-- DATA FOR THIS EXERCISE follows --

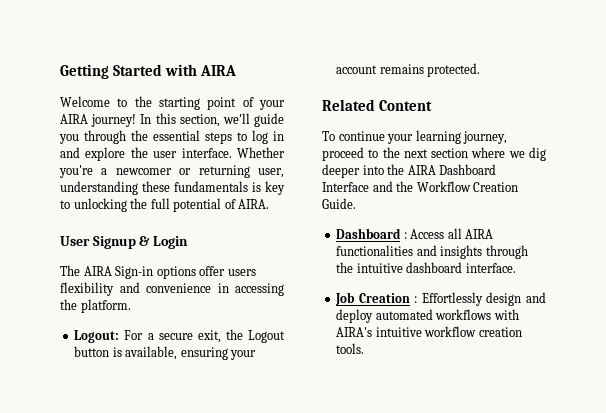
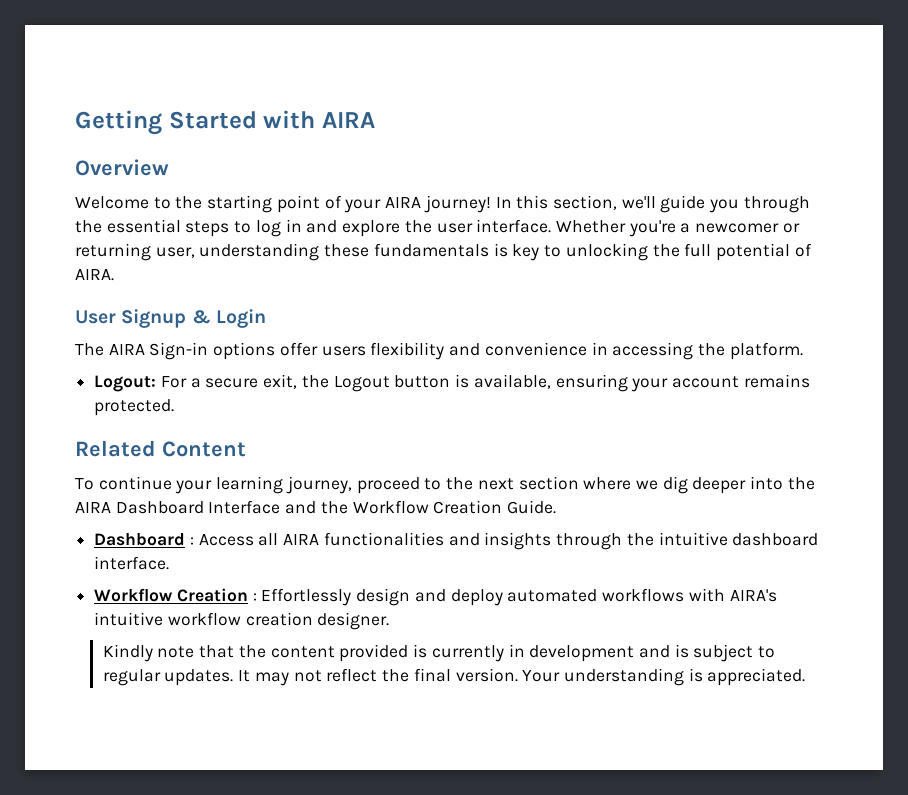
+ Overview
- Job Creation : Effortlessly design and deploy automated workflows with AIRA's intuitive workflow creation tools.
+ Workflow Creation : Effortlessly design and deploy automated workflows with AIRA's intuitive workflow creation designer.
+ Kindly note that the content provided is currently in development and is subject to regular updates. It may not reflect the final version. Your understanding is appreciated.

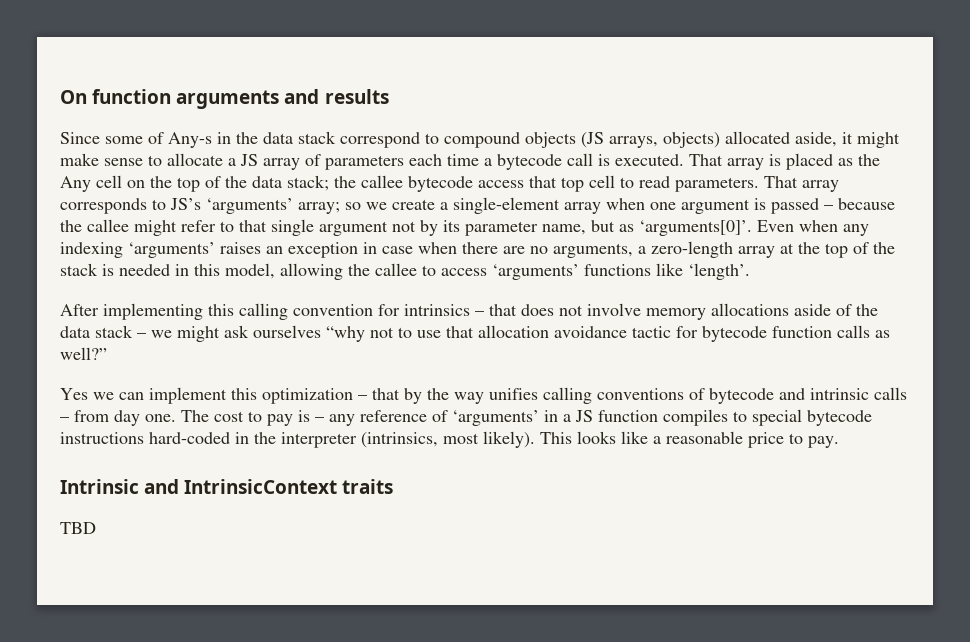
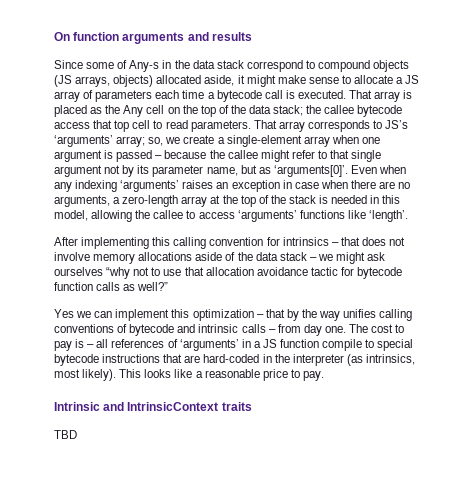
- That array corresponds to JS’s ‘arguments’ array; so we create a single-element array when one argument is passed – because the callee might refer to that single argument not by its parameter name, but as ‘arguments[0]’.
+ That array corresponds to JS’s ‘arguments’ array; so, we create a single-element array when one argument is passed – because the callee might refer to that single argument not by its parameter name, but as ‘arguments[0]’.
- The cost to pay is – any reference of ‘arguments’ in a JS function compiles to special bytecode instructions hard-coded in the interpreter (intrinsics, most likely).
+ The cost to pay is – all references of ‘arguments’ in a JS function compile to special bytecode instructions that are hard-coded in the interpreter (as intrinsics, most likely).

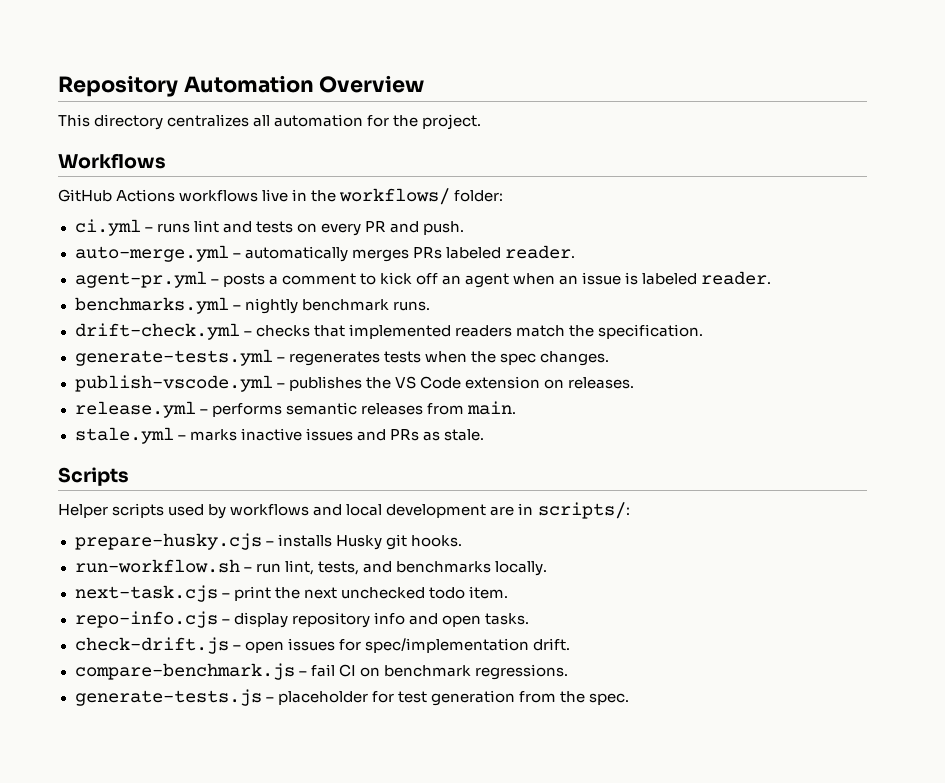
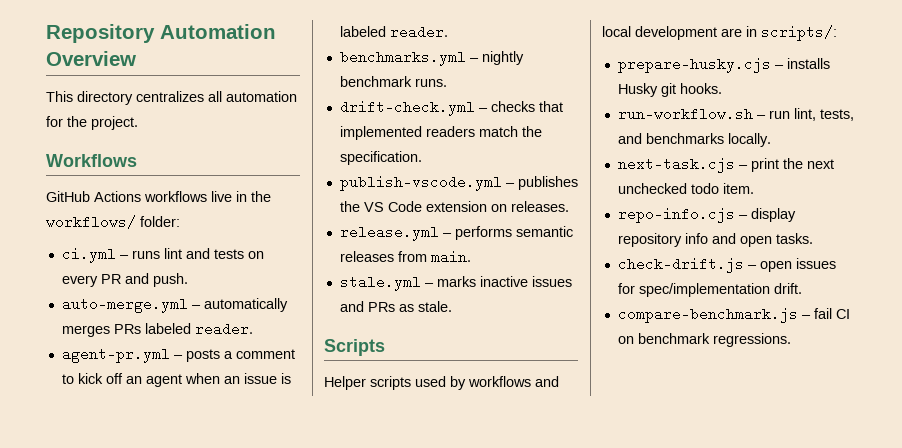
- generate-tests.yml – regenerates tests when the spec changes.
- generate-tests.js – placeholder for test generation from the spec.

-- DATA FOR THIS EXERCISE concluded --

_TASK:_
Please give back, exactly as it stands above, the stretch from the line with "- Job Creation" through the line with "understanding is appreciated.", and no line outside it.

_SOLUTION TO THIS PROBLEM:_
- Job Creation : Effortlessly design and deploy automated workflows with AIRA's intuitive workflow creation tools.
+ Workflow Creation : Effortlessly design and deploy automated workflows with AIRA's intuitive workflow creation designer.
+ Kindly note that the content provided is currently in development and is subject to regular updates. It may not reflect the final version. Your understanding is appreciated.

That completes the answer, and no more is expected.